━━ Information shown ━━

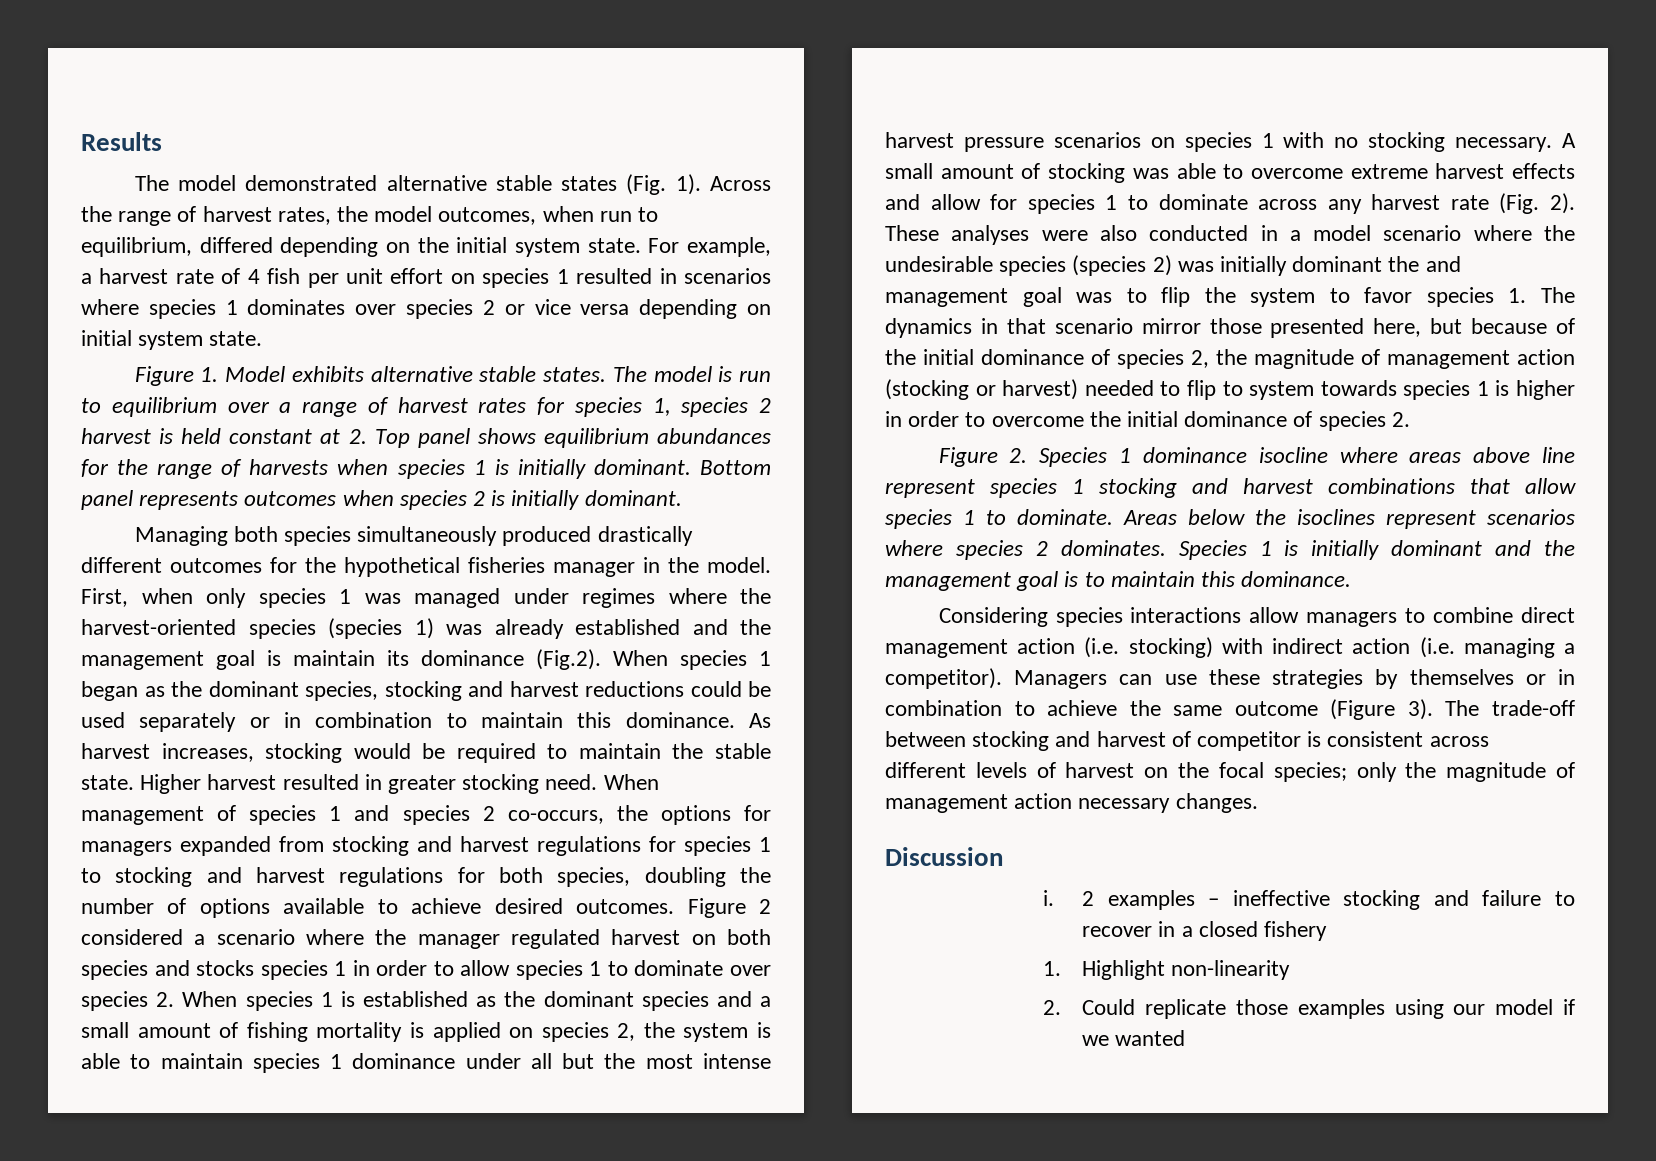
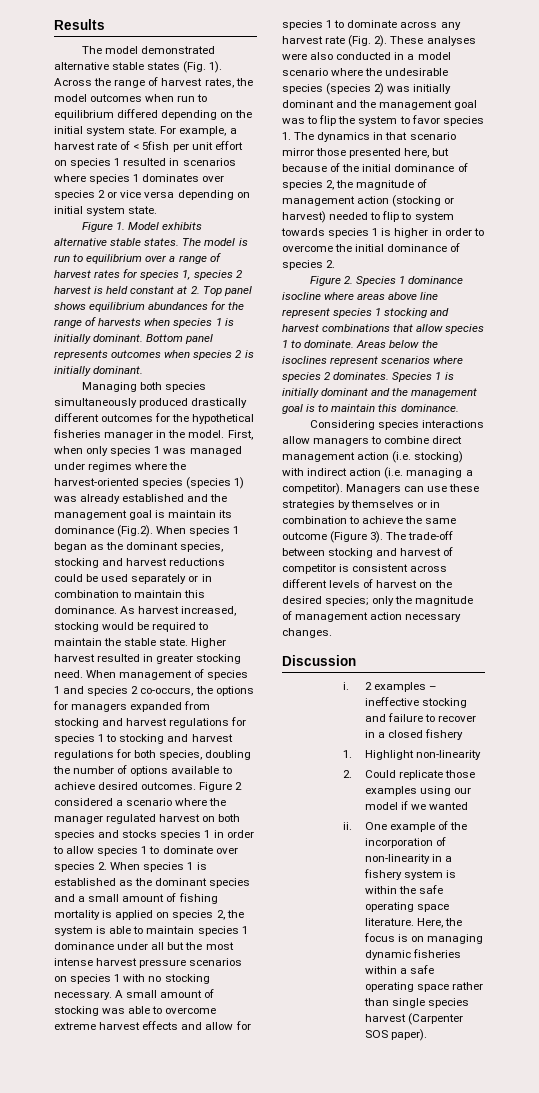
- Across the range of harvest rates, the model outcomes, when run to equilibrium, differed depending on the initial system state.
+ Across the range of harvest rates, the model outcomes when run to equilibrium differed depending on the initial system state.
- For example, a harvest rate of 4 fish per unit effort on species 1 resulted in scenarios where species 1 dominates over species 2 or vice versa depending on initial system state.
+ For example, a harvest rate of < 5fish per unit effort on species 1 resulted in scenarios where species 1 dominates over species 2 or vice versa depending on initial system state.
- As harvest increases, stocking would be required to maintain the stable state.
+ As harvest increased, stocking would be required to maintain the stable state.
- These analyses were also conducted in a model scenario where the undesirable species (species 2) was initially dominant the and management goal was to flip the system to favor species 1. The dynamics in that scenario mirror those presented here, but because of the initial dominance of species 2, the magnitude of management action (stocking or harvest) needed to flip to system towards species 1 is higher in order to overcome the initial dominance of species 2.
+ These analyses were also conducted in a model scenario where the undesirable species (species 2) was initially dominant and the management goal was to flip the system to favor species 1. The dynamics in that scenario mirror those presented here, but because of the initial dominance of species 2, the magnitude of management action (stocking or harvest) needed to flip to system towards species 1 is higher in order to overcome the initial dominance of species 2.
- The trade-off between stocking and harvest of competitor is consistent across different levels of harvest on the focal species; only the magnitude of management action necessary changes.
+ The trade-off between stocking and harvest of competitor is consistent across different levels of harvest on the desired species; only the magnitude of management action necessary changes.
+ ii. One example of the incorporation of non-linearity in a fishery system is within the safe operating space literature. Here, the focus is on managing dynamic fisheries within a safe operating space rather than single species harvest (Carpenter SOS paper).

━━━

Leave the pictures out and please restate exactly the lines running from the start of the material through the one with "- As harvest".

* _Your response_:
- Across the range of harvest rates, the model outcomes, when run to equilibrium, differed depending on the initial system state.
+ Across the range of harvest rates, the model outcomes when run to equilibrium differed depending on the initial system state.
- For example, a harvest rate of 4 fish per unit effort on species 1 resulted in scenarios where species 1 dominates over species 2 or vice versa depending on initial system state.
+ For example, a harvest rate of < 5fish per unit effort on species 1 resulted in scenarios where species 1 dominates over species 2 or vice versa depending on initial system state.
- As harvest increases, stocking would be required to maintain the stable state.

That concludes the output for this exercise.